Il a suggéré que le Programme industriel de défense européen (EDIP), un règlement présenté pour la première fois au début de 2024 et qui est encore en train de faire son chemin à travers le processus législatif de l’UE, pourrait être le bon endroit pour ce fonds.

Le règlement prévoit actuellement de consacrer 1,5 milliard d’euros du budget de l’UE au renforcement de la base industrielle de défense européenne au cours de la période 2025-2027, mais M. Johansson a déclaré que pour financer de grands projets, « une centaine de milliards d’euros » pourrait être plus appropriée.

Il a toutefois reconnu qu’il s’agissait d’un « grand pas ». « Je ne sais pas vraiment comment y parvenir. Il s’agit de décisions politiques, bien sûr ».

La défense est un sujet extrêmement sensible qui relève des compétences nationales au sein de l’UE, les États membres protégeant farouchement leurs champions nationaux dans ce secteur. Mais cela a conduit à un marché profondément fragmenté, à une interopérabilité sous-optimale entre les différents systèmes et à une industrie moins agile pour répondre aux crises.
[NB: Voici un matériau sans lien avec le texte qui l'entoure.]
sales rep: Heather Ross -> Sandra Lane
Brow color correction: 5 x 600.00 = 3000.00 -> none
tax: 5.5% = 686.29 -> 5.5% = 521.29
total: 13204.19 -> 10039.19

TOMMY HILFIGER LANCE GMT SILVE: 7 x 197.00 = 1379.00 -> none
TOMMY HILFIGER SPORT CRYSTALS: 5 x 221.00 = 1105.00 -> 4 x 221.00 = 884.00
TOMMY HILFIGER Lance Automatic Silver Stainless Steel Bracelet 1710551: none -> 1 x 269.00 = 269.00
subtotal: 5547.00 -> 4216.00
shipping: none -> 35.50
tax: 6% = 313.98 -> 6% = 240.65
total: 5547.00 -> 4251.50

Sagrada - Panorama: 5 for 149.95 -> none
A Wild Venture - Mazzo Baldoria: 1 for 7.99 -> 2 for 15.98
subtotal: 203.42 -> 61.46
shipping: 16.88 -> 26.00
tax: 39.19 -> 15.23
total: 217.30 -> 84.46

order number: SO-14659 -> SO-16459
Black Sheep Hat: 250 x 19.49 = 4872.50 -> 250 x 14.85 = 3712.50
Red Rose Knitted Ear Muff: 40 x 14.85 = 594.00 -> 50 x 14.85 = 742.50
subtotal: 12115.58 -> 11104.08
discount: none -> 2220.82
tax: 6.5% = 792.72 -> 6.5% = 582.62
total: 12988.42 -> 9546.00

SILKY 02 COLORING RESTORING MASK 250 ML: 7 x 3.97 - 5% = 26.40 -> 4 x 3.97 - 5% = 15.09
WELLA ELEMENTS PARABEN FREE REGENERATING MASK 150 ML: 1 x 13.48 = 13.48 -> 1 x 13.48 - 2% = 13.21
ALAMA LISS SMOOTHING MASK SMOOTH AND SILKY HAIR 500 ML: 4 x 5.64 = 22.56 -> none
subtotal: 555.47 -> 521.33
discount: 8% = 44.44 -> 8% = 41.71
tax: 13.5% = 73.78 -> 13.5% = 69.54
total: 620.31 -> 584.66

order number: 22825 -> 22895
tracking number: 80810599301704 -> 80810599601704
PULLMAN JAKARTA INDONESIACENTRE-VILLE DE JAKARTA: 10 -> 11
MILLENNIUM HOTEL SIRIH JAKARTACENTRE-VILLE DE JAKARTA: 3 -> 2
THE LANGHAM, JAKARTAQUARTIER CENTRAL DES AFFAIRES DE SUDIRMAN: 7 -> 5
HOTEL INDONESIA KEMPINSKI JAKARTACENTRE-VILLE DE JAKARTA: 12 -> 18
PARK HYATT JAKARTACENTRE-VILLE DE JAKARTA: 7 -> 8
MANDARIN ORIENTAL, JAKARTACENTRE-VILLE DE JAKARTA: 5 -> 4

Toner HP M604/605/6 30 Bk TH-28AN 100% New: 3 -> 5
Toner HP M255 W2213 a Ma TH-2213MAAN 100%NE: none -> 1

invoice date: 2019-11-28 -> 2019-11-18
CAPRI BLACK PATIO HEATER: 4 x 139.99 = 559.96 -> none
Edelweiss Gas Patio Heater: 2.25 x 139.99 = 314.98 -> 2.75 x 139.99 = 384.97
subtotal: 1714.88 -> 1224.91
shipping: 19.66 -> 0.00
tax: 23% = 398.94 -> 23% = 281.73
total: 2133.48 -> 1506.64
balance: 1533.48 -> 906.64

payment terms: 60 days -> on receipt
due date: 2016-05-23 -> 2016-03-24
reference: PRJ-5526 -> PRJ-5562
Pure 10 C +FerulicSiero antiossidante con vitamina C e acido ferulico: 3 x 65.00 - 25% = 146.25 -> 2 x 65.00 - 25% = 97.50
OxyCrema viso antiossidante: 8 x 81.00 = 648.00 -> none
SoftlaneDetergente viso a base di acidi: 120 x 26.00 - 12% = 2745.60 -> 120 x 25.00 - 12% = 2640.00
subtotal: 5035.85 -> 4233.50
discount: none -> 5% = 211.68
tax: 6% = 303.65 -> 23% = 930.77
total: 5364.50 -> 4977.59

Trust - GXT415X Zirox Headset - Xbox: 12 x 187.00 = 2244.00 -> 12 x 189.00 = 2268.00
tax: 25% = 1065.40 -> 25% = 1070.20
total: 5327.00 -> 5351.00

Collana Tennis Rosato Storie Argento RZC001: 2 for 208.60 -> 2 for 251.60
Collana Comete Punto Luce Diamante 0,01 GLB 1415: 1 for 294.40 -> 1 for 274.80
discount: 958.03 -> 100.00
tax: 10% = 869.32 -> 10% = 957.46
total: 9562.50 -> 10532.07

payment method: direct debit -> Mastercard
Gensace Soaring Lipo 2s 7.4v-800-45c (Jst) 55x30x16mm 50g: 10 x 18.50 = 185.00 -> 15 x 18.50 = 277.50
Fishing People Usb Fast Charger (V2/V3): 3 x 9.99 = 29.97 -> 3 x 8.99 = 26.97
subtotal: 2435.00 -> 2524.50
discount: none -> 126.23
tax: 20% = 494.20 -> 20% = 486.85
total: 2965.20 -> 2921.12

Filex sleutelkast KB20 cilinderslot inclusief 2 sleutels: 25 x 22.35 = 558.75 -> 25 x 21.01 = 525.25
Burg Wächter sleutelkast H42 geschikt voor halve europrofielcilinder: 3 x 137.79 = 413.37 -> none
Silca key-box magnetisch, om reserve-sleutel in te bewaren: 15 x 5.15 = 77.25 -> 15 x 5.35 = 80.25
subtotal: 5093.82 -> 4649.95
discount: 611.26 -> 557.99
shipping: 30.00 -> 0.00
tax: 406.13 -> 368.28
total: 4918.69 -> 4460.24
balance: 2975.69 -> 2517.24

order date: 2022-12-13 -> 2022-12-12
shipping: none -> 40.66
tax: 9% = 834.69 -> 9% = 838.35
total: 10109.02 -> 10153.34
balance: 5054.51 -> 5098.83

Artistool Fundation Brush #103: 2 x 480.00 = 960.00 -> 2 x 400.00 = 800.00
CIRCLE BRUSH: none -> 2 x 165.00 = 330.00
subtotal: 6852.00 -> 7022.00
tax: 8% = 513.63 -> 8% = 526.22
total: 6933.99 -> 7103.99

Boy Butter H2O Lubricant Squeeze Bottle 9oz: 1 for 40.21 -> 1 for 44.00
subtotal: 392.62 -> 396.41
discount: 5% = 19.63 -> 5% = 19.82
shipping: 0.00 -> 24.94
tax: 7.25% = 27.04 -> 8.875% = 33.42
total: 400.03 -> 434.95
L’UE et ses États membres, dont 23 sont également des alliés de l’OTAN, s’efforcent actuellement de combler les lacunes dans les défenses de l’Union et ont identifié sept domaines de capacités prioritaires, dont les munitions, les systèmes de drones et anti-drones, la défense aérienne, la mobilité militaire et la guerre électronique, pour n’en citer que quelques-uns.

Selon M. Johansson, les entreprises européennes seront en mesure de répondre à la plupart des besoins du continent, mais elles sont en retard sur leurs homologues américaines dans certains domaines clés tels que les systèmes intégrés de missiles aériens, les capacités de frappe à longue portée et les systèmes autonomes tels que les drones sophistiqués et haut de gamme.

Alors que Washington envoie de plus en plus de messages contradictoires sur son engagement à long terme en faveur de la défense de l’Europe et qu’il cherche à orienter certaines de ses ressources vers la région indo-pacifique, ces projets « phares » pourraient bénéficier d’une approche plus européenne et d’un financement conjoint, a déclaré M. Johnasson. Cela pourrait se faire par le biais d’États membres ou d’entreprises créant des coalitions de volontaires pour développer des systèmes communs.

« Mais ce n’est pas facile parce qu’il y a un compromis entre la souveraineté nationale et la création d’interdépendances« , a-t-il déclaré à Euronews.

La proposition de la Commission en matière de défense prévoit une plus grande collaboration entre les Etats membres, plusieurs d’entre eux devant mettre en commun leurs commandes afin d’accéder au financement par le biais de l’instrument SAFE.

Entre-temps, l’exécutif européen devrait dévoiler la semaine prochaine une nouvelle proposition pour le secteur de la défense visant à réduire les formalités administratives.